- Directed by: Marcel Pagnol
- Written by: Marcel Pagnol
- Based on: Topaze by Marcel Pagnol
- Starring: Fernandel Hélène Perdrière Marcel Vallée
- Cinematography: Philippe Agostini
- Edited by: Monique Lacombe
- Music by: Raymond Legrand
- Production company: Les Films Marcel Pagnol
- Distributed by: Gaumont Distribution
- Release date: 2 February 1951;
- Running time: 136 minutes
- Country: France
- Language: French

= Topaze (1951 film) =

Topaze is a 1951 French comedy film directed by Marcel Pagnol and starring Fernandel, Hélène Perdrière and Marcel Vallée. It is based on Pagnol's own 1928 play of the same name, which has been adapted for the screen a number of times including a 1936 film directed by Pagnol.

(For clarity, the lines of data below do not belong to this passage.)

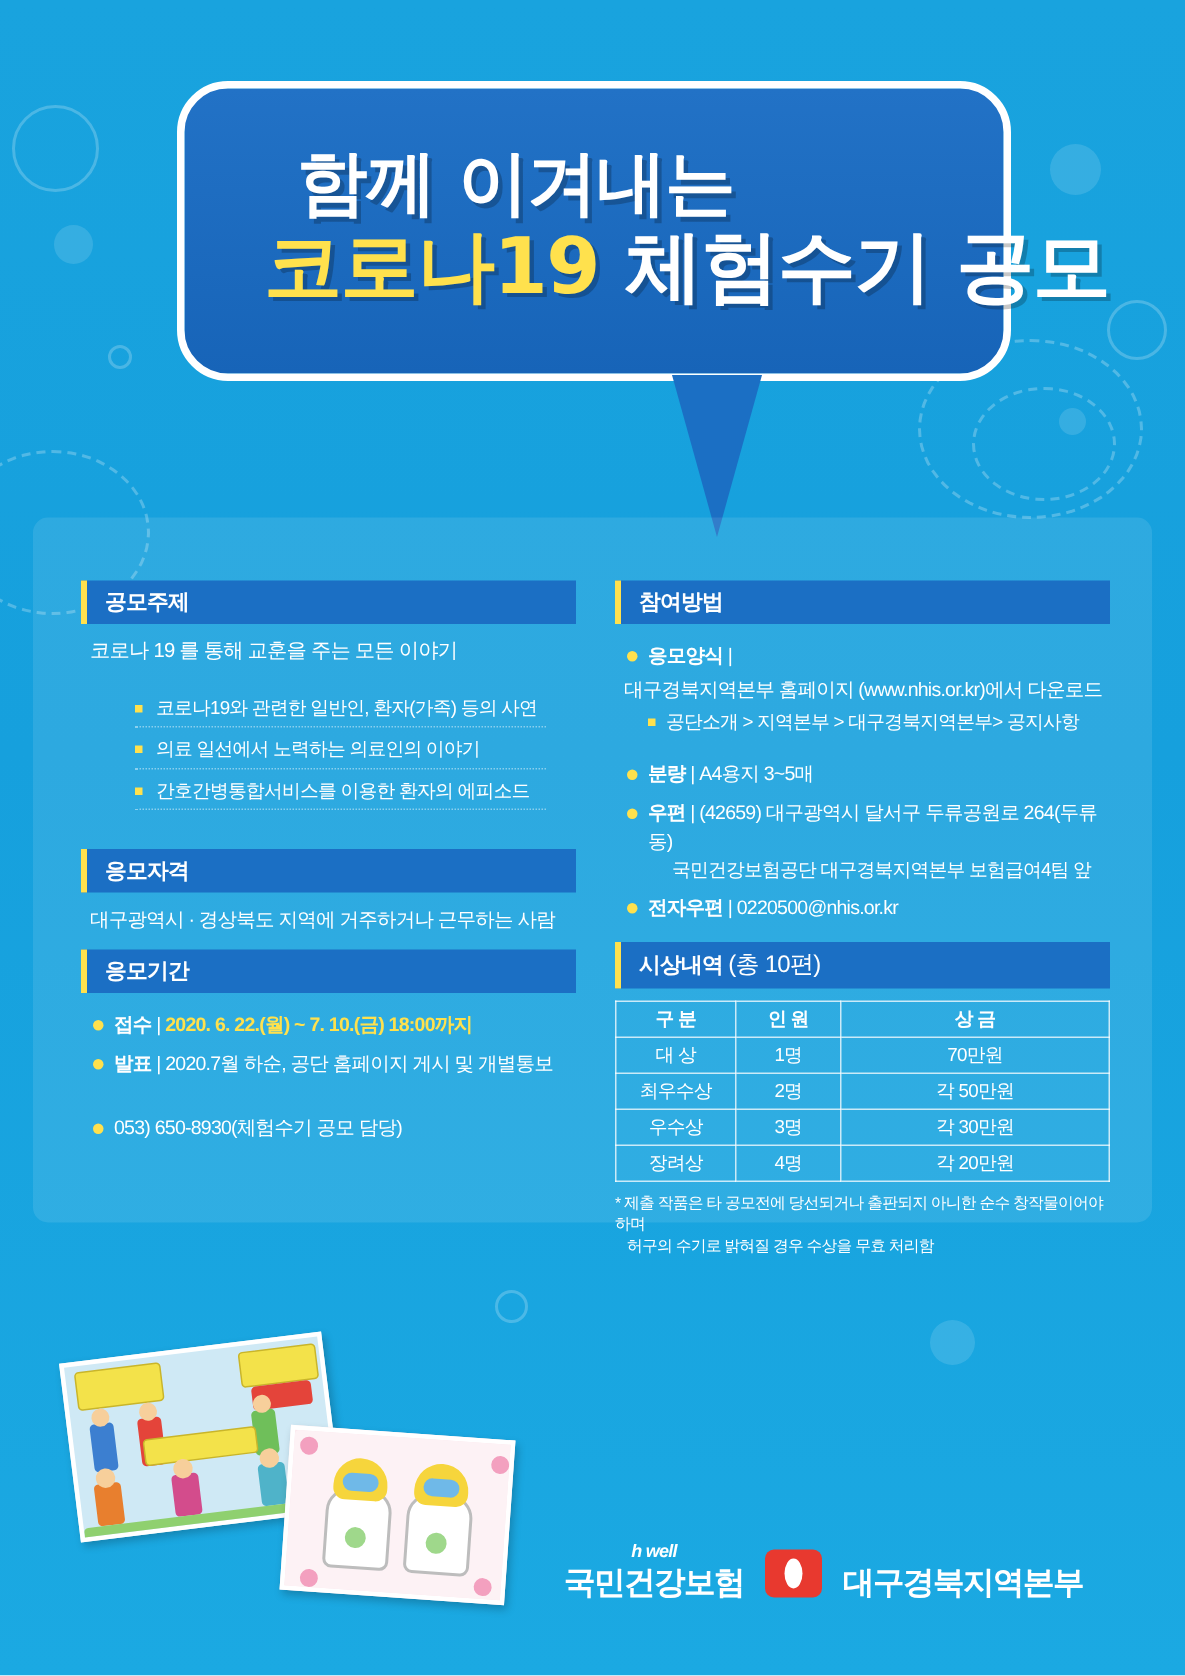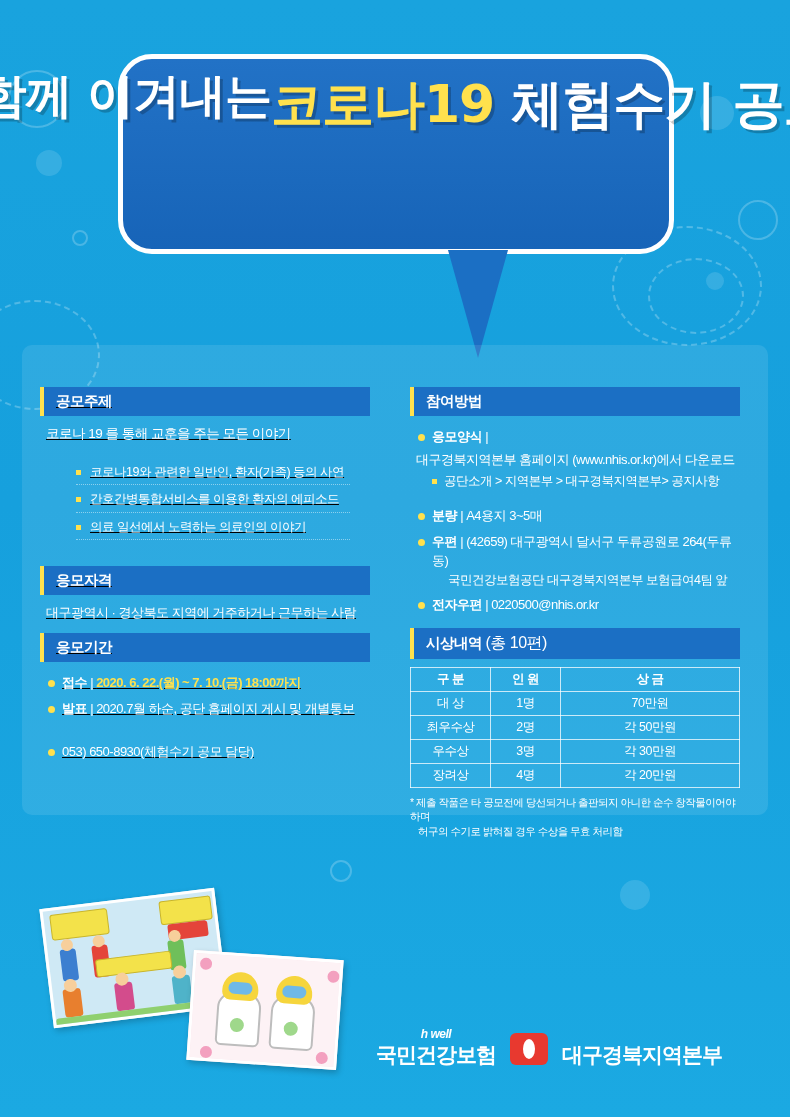--- a/index.html
+++ b/index.html
@@ -44,9 +44,10 @@
   }
   .speech-inner {
     position: absolute; inset: 0;
-    display: flex; flex-direction: row;
+    display: flex; flex-direction: column;
     justify-content: center;
     padding: 18px 34px 22px 34px;
+    margin-left: 24px;
   }
   .tail {
     position: absolute;

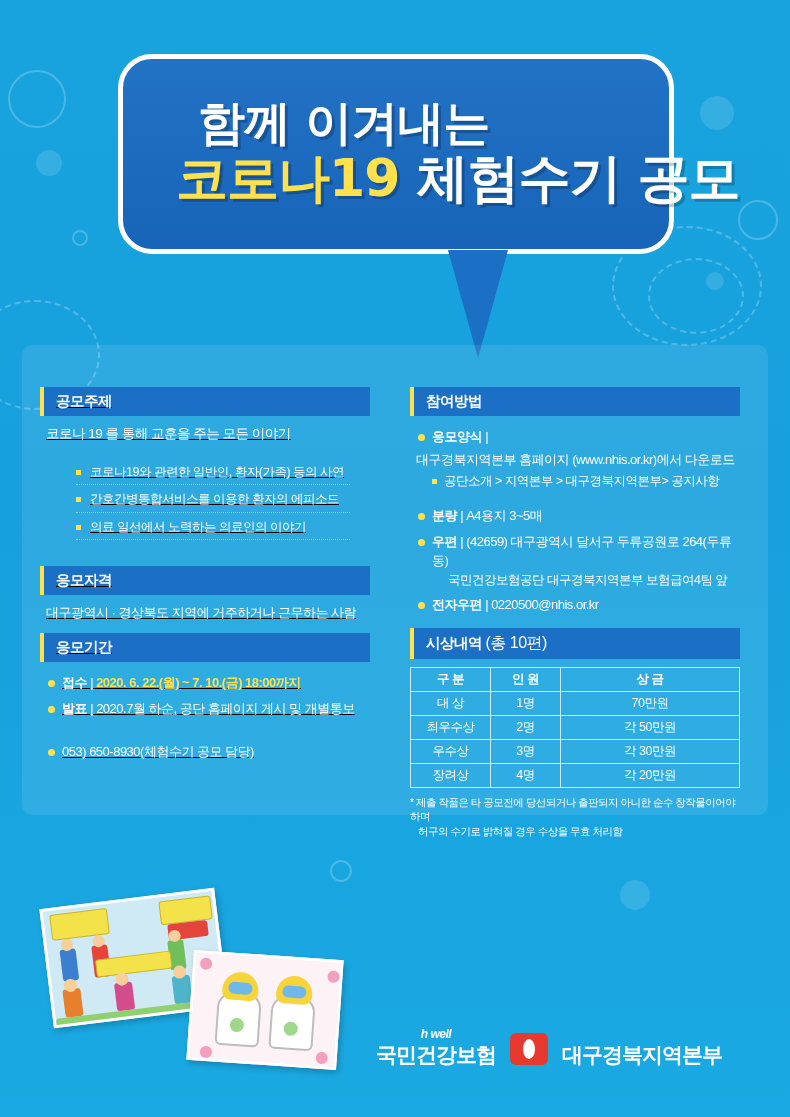--- a/index.html
+++ b/index.html
@@ -109,7 +109,7 @@
     border-radius: 10px;
   }
   .col-left {
-    position: absolute; left: 18px; top: 42px; width: 330px; text-decoration: underline;
+    position: absolute; left: 32px; top: 42px; width: 330px;
   }
   .col-right {
     position: absolute; left: 388px; top: 42px; width: 330px;

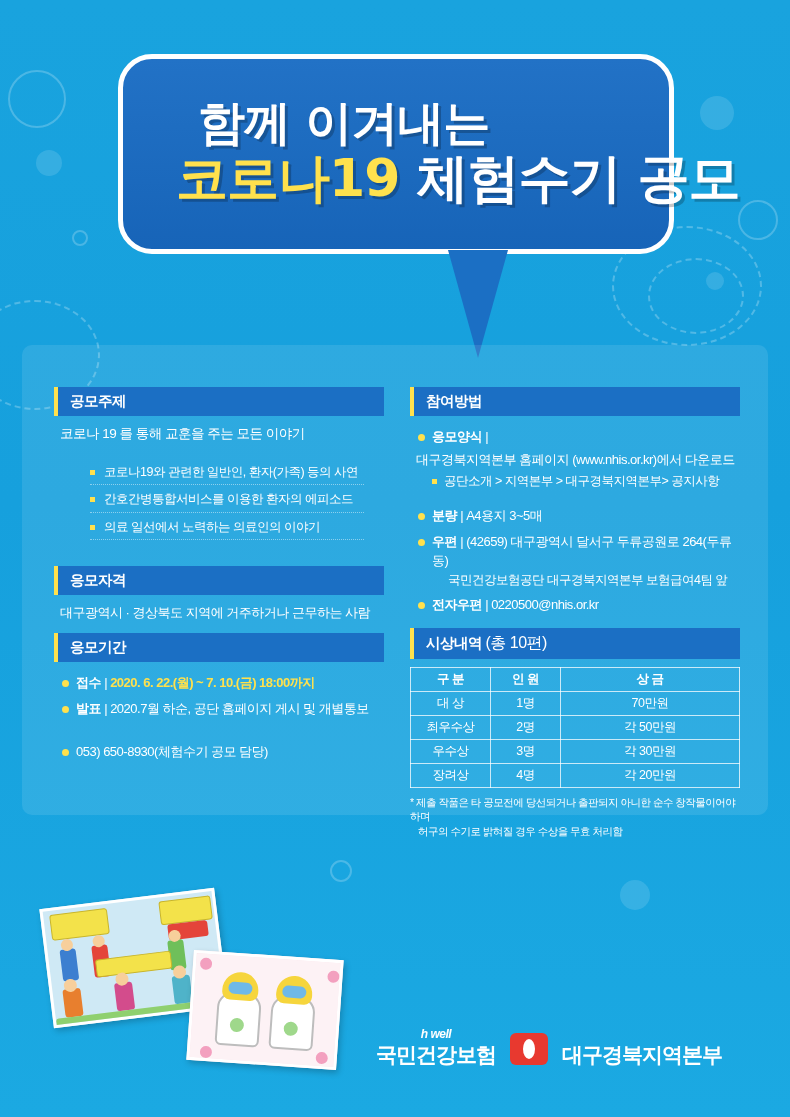--- a/index.html
+++ b/index.html
@@ -291,8 +291,8 @@
         <div class="lead">코로나 19 를 통해 교훈을 주는 모든 이야기</div>
         <ul class="dashlist">
           <li>코로나19와 관련한 일반인, 환자(가족) 등의  사연</li>
+          <li>의료 일선에서 노력하는 의료인의 이야기</li>
           <li>간호간병통합서비스를 이용한 환자의 에피소드</li>
-          <li>의료 일선에서 노력하는 의료인의 이야기</li>
         </ul>
       </div>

It was shot at the Saint-Maurice Studios in Paris. The film's sets were designed by the art director Robert Giordani.

== Cast ==
- Fernandel as Albert Topaze
- Hélène Perdrière as Suzy Courtois
- Jacqueline Pagnol as Ernestine Muche
- Marcel Vallée as M. Muche
- Jacques Castelot as Roger Gaëtan de Bersac
- Milly Mathis as La barone / The Baroness
- Yvette Etiévant as La dactylo de Topaze / Topaze's typist
- Robert Moor as Le vénérable vieillard
- Rivers Cadet as L'agent de police
- Marcel Loche as Un domestique
- Pierre Larquey as Tamise
- Jacques Morel as Régis Castel-Vernac

==Bibliography==
- Vincendeau, Ginette. The Companion to French Cinema. Cassell, 1996.